### Problem
Would you copy the listing below exactly, keeping the pictures out?

### The input
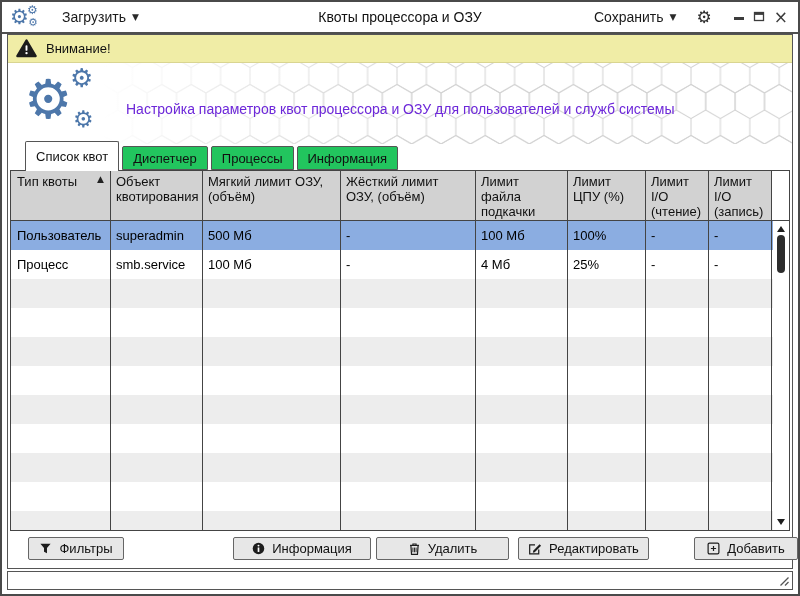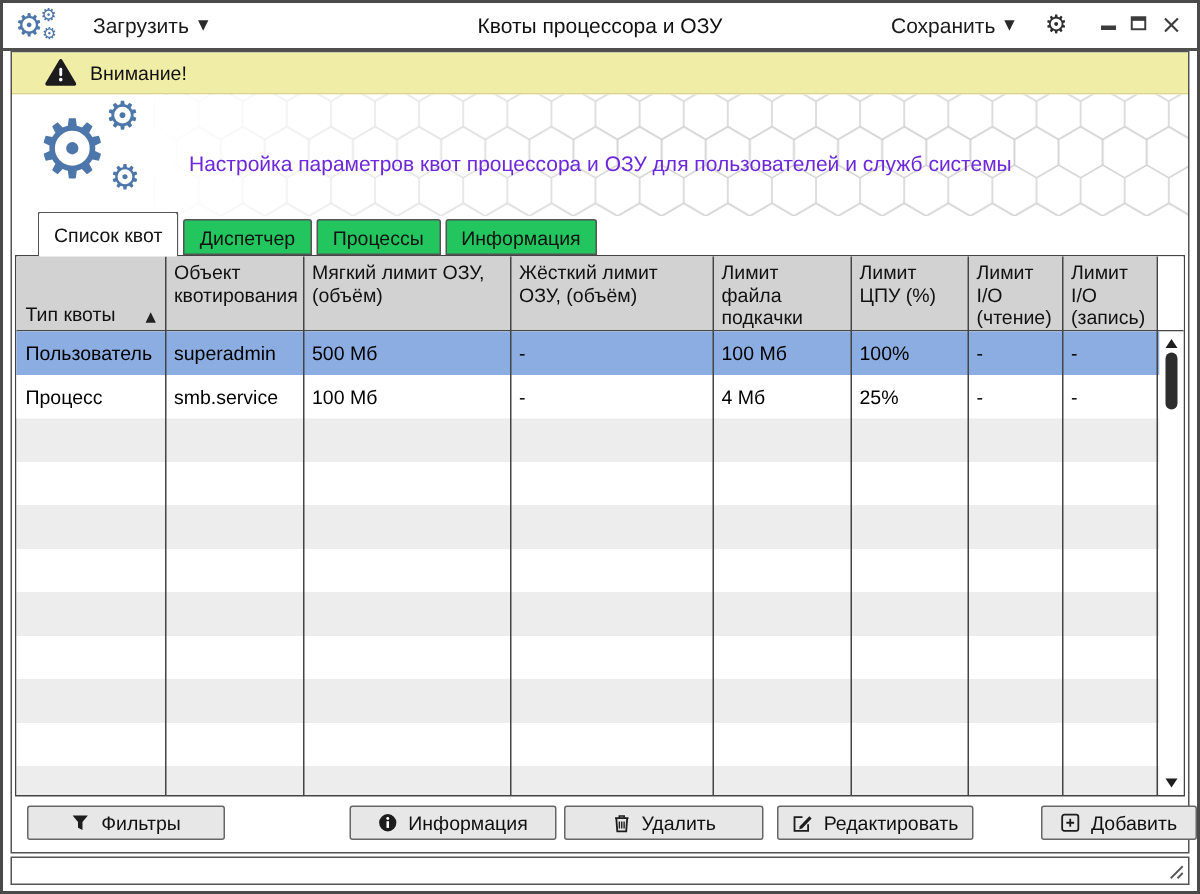--- a/index.html
+++ b/index.html
@@ -18,21 +18,21 @@
   .caret{font-size:9px;color:#2a2a2a;font-family:"DejaVu Sans",sans-serif;}
   .tb-title{position:absolute;left:0;right:0;text-align:center;font-size:14px;color:#111;pointer-events:none;}
   .tb-right{margin-left:auto;display:flex;align-items:center;}
   .save{margin-right:20px;}
   .settings-gear{font-family:"DejaVu Sans",sans-serif;font-size:17px;color:#2e2e2e;margin-right:22px;line-height:1;}
   .winbtns{display:flex;align-items:center;gap:9px;margin-right:10px;}
   .minbar{width:10px;height:3px;background:#3c3c3c;margin-top:2px;}
   .closex{font-size:17px;color:#3c3c3c;line-height:1;font-family:"DejaVu Sans",sans-serif;}
   
   .panel{position:absolute;left:5px;right:5px;top:32px;height:535px;border:1px solid #555;background:#fff;box-sizing:border-box;}
-  .warnbar{height:27px;background:#f0eda6;border-bottom:1px solid #d9d591;display:flex;align-items:center;padding-left:22px;gap:9px;}
+  .warnbar{height:27px;background:#f0eda6;border-bottom:1px solid #d9d591;display:flex;align-items:center;padding-left:8px;gap:9px;}
   .warntext{font-size:13px;color:#111;}
   
   .headsec{position:relative;height:81px;overflow:hidden;background:#fff;}
   .hexwrap{position:absolute;left:95px;right:0;top:-4px;height:92px;opacity:.55;}
   .hexfade{position:absolute;left:95px;right:0;top:0;height:92px;
     background:linear-gradient(to right,#fff 0px,rgba(255,255,255,.55) 120px,rgba(255,255,255,0) 320px);}
   .biggears{position:absolute;left:16px;top:2px;width:90px;height:78px;}
   .biggears .g1{font-size:54px;left:0;top:8px;}
   .biggears .g2{font-size:26px;left:46px;top:0;}
   .biggears .g3{font-size:23px;left:49px;top:43px;}
@@ -40,21 +40,21 @@
   
   .tabs{position:relative;height:26px;display:flex;align-items:flex-end;padding-left:17px;gap:3px;z-index:6;}
   .tab{box-sizing:border-box;height:24px;display:flex;align-items:center;padding:0 10px;
     border:1px solid #555;border-radius:2px 2px 0 0;background:#22c55e;font-size:13px;color:#111;cursor:default;}
   .tab.active{height:30px;background:#fff;border-bottom:none;position:relative;margin-bottom:-1px;z-index:7;}
   
   .table-area{position:absolute;left:2px;right:2px;top:135px;height:361px;border:1px solid #444;box-sizing:border-box;background:#fff;}
   .thead{display:flex;height:50px;border-bottom:1px solid #444;box-sizing:border-box;background:#fff;}
   .hcell{box-sizing:border-box;background:#d2d2d2;padding:3px 6px;font-size:13px;line-height:1.16;color:#111;
     display:flex;align-items:flex-start;}
-  .hcell.sorted{justify-content:space-between;align-items:flex-end;}
+  .hcell.sorted{justify-content:space-between;align-items:flex-start;}
   .hfill{flex:1;background:#fff;}
   .sorticon{font-size:9px;color:#222;font-family:"DejaVu Sans",sans-serif;margin-left:4px;}
   .tbody{position:absolute;left:0;right:16px;top:50px;bottom:0;
     background:repeating-linear-gradient(to bottom,#ededed 0 29px,#ffffff 29px 58px);}
   .trow{display:flex;height:29px;}
   .trow.selected{background:#8bade1;}
   .trow.plain{background:#fff;}
   .tcell{box-sizing:border-box;padding:0 6px;font-size:13px;color:#000;display:flex;align-items:center;overflow:hidden;white-space:nowrap;}
   .vline{position:absolute;top:0;bottom:0;width:1px;background:#444;}
   
@@ -63,21 +63,21 @@
     border-bottom:6px solid #1e1e1e;margin:5px auto 3px auto;}
   .sb-thumb{width:8px;height:38px;background:#2d2d2d;border-radius:4px;margin:0 auto;}
   .sb-down{position:absolute;bottom:5px;left:4px;width:0;height:0;border-left:4px solid transparent;
     border-right:4px solid transparent;border-top:6px solid #1e1e1e;}
   
   .toolbar{position:absolute;left:0;right:0;top:502px;height:24px;}
   .btn{position:absolute;top:0;height:23px;box-sizing:border-box;border:1px solid #666;border-radius:2px;
     background:#e7e7e7;display:flex;align-items:center;justify-content:center;gap:7px;
     font-size:13px;color:#111;cursor:default;}
   .btn svg{flex:0 0 auto;}
-  .b-filters{left:10px;width:132px;}
+  .b-filters{left:20px;width:96px;}
   .b-info{left:225px;width:138px;}
   .b-delete{left:368px;width:133px;}
   .b-edit{left:510px;width:131px;}
   .b-add{left:649px;width:104px;margin-left:37px;}
   
   .statusbar{position:absolute;left:5px;right:5px;bottom:4px;height:19px;border:1px solid #555;background:#fff;box-sizing:border-box;}
   .grip{position:absolute;right:2px;bottom:2px;}
 </style>
 </head>
 <body>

### Answer to this problem
--- a/index.html
+++ b/index.html
@@ -18,21 +18,21 @@
   .caret{font-size:9px;color:#2a2a2a;font-family:"DejaVu Sans",sans-serif;}
   .tb-title{position:absolute;left:0;right:0;text-align:center;font-size:14px;color:#111;pointer-events:none;}
   .tb-right{margin-left:auto;display:flex;align-items:center;}
   .save{margin-right:20px;}
   .settings-gear{font-family:"DejaVu Sans",sans-serif;font-size:17px;color:#2e2e2e;margin-right:22px;line-height:1;}
   .winbtns{display:flex;align-items:center;gap:9px;margin-right:10px;}
   .minbar{width:10px;height:3px;background:#3c3c3c;margin-top:2px;}
   .closex{font-size:17px;color:#3c3c3c;line-height:1;font-family:"DejaVu Sans",sans-serif;}
   
   .panel{position:absolute;left:5px;right:5px;top:32px;height:535px;border:1px solid #555;background:#fff;box-sizing:border-box;}
-  .warnbar{height:27px;background:#f0eda6;border-bottom:1px solid #d9d591;display:flex;align-items:center;padding-left:22px;gap:9px;}
+  .warnbar{height:27px;background:#f0eda6;border-bottom:1px solid #d9d591;display:flex;align-items:center;padding-left:8px;gap:9px;}
   .warntext{font-size:13px;color:#111;}
   
   .headsec{position:relative;height:81px;overflow:hidden;background:#fff;}
   .hexwrap{position:absolute;left:95px;right:0;top:-4px;height:92px;opacity:.55;}
   .hexfade{position:absolute;left:95px;right:0;top:0;height:92px;
     background:linear-gradient(to right,#fff 0px,rgba(255,255,255,.55) 120px,rgba(255,255,255,0) 320px);}
   .biggears{position:absolute;left:16px;top:2px;width:90px;height:78px;}
   .biggears .g1{font-size:54px;left:0;top:8px;}
   .biggears .g2{font-size:26px;left:46px;top:0;}
   .biggears .g3{font-size:23px;left:49px;top:43px;}
@@ -40,21 +40,21 @@
   
   .tabs{position:relative;height:26px;display:flex;align-items:flex-end;padding-left:17px;gap:3px;z-index:6;}
   .tab{box-sizing:border-box;height:24px;display:flex;align-items:center;padding:0 10px;
     border:1px solid #555;border-radius:2px 2px 0 0;background:#22c55e;font-size:13px;color:#111;cursor:default;}
   .tab.active{height:30px;background:#fff;border-bottom:none;position:relative;margin-bottom:-1px;z-index:7;}
   
   .table-area{position:absolute;left:2px;right:2px;top:135px;height:361px;border:1px solid #444;box-sizing:border-box;background:#fff;}
   .thead{display:flex;height:50px;border-bottom:1px solid #444;box-sizing:border-box;background:#fff;}
   .hcell{box-sizing:border-box;background:#d2d2d2;padding:3px 6px;font-size:13px;line-height:1.16;color:#111;
     display:flex;align-items:flex-start;}
-  .hcell.sorted{justify-content:space-between;align-items:flex-end;}
+  .hcell.sorted{justify-content:space-between;align-items:flex-start;}
   .hfill{flex:1;background:#fff;}
   .sorticon{font-size:9px;color:#222;font-family:"DejaVu Sans",sans-serif;margin-left:4px;}
   .tbody{position:absolute;left:0;right:16px;top:50px;bottom:0;
     background:repeating-linear-gradient(to bottom,#ededed 0 29px,#ffffff 29px 58px);}
   .trow{display:flex;height:29px;}
   .trow.selected{background:#8bade1;}
   .trow.plain{background:#fff;}
   .tcell{box-sizing:border-box;padding:0 6px;font-size:13px;color:#000;display:flex;align-items:center;overflow:hidden;white-space:nowrap;}
   .vline{position:absolute;top:0;bottom:0;width:1px;background:#444;}
   
@@ -63,21 +63,21 @@
     border-bottom:6px solid #1e1e1e;margin:5px auto 3px auto;}
   .sb-thumb{width:8px;height:38px;background:#2d2d2d;border-radius:4px;margin:0 auto;}
   .sb-down{position:absolute;bottom:5px;left:4px;width:0;height:0;border-left:4px solid transparent;
     border-right:4px solid transparent;border-top:6px solid #1e1e1e;}
   
   .toolbar{position:absolute;left:0;right:0;top:502px;height:24px;}
   .btn{position:absolute;top:0;height:23px;box-sizing:border-box;border:1px solid #666;border-radius:2px;
     background:#e7e7e7;display:flex;align-items:center;justify-content:center;gap:7px;
     font-size:13px;color:#111;cursor:default;}
   .btn svg{flex:0 0 auto;}
-  .b-filters{left:10px;width:132px;}
+  .b-filters{left:20px;width:96px;}
   .b-info{left:225px;width:138px;}
   .b-delete{left:368px;width:133px;}
   .b-edit{left:510px;width:131px;}
   .b-add{left:649px;width:104px;margin-left:37px;}
   
   .statusbar{position:absolute;left:5px;right:5px;bottom:4px;height:19px;border:1px solid #555;background:#fff;box-sizing:border-box;}
   .grip{position:absolute;right:2px;bottom:2px;}
 </style>
 </head>
 <body>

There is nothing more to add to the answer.